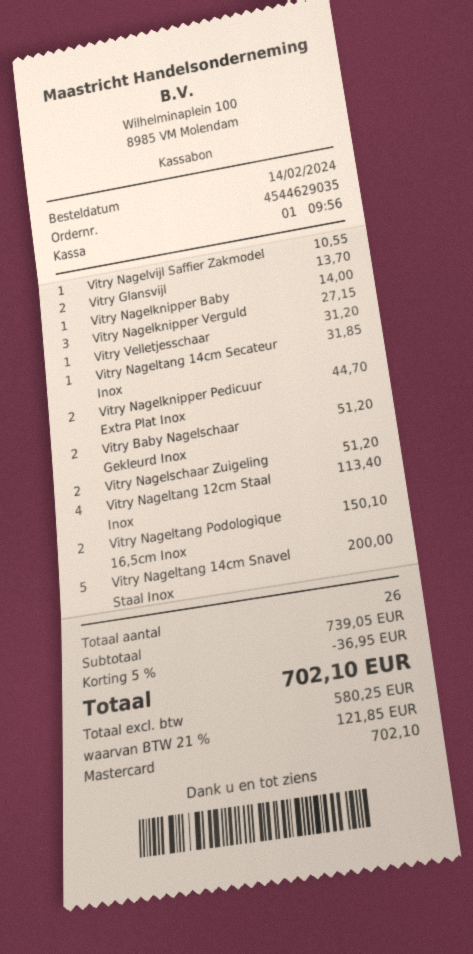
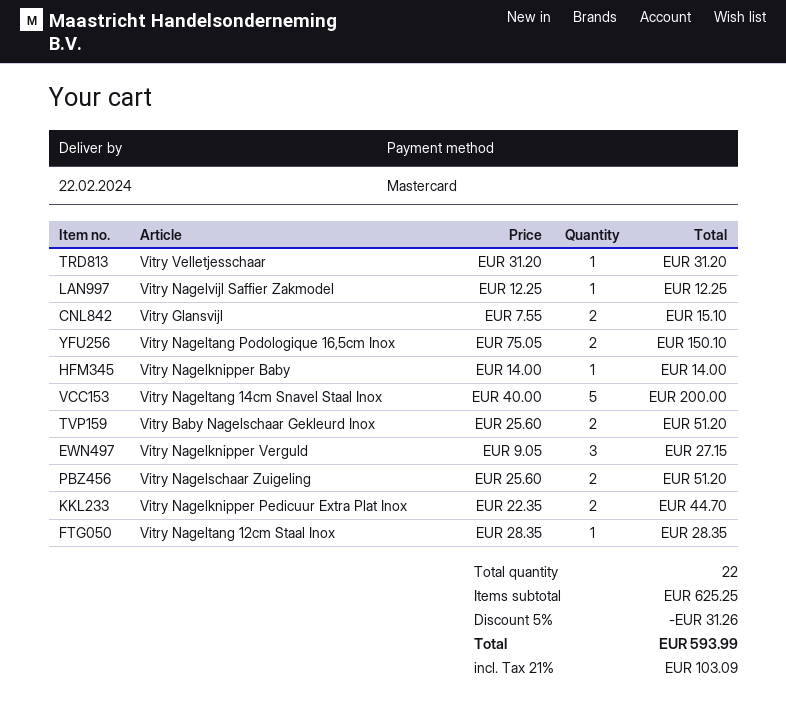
Vitry Nagelvijl Saffier Zakmodel: 1 for 10.55 -> 1 for 12.25
Vitry Glansvijl: 2 for 13.70 -> 2 for 15.10
Vitry Nageltang 14cm Secateur Inox: 1 for 31.85 -> none
Vitry Nageltang 12cm Staal Inox: 4 for 113.40 -> 1 for 28.35
total quantity: 26 -> 22
subtotal: 739.05 -> 625.25
discount: 5% = 36.95 -> 5% = 31.26
tax: 21% = 121.85 -> 21% = 103.09
total: 702.10 -> 593.99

= = = = = = =

§ WORK REQUEST
The expected output is the full data above, reproduced exactly with no images.

§ SOLVED PROBLEM
Vitry Nagelvijl Saffier Zakmodel: 1 for 10.55 -> 1 for 12.25
Vitry Glansvijl: 2 for 13.70 -> 2 for 15.10
Vitry Nageltang 14cm Secateur Inox: 1 for 31.85 -> none
Vitry Nageltang 12cm Staal Inox: 4 for 113.40 -> 1 for 28.35
total quantity: 26 -> 22
subtotal: 739.05 -> 625.25
discount: 5% = 36.95 -> 5% = 31.26
tax: 21% = 121.85 -> 21% = 103.09
total: 702.10 -> 593.99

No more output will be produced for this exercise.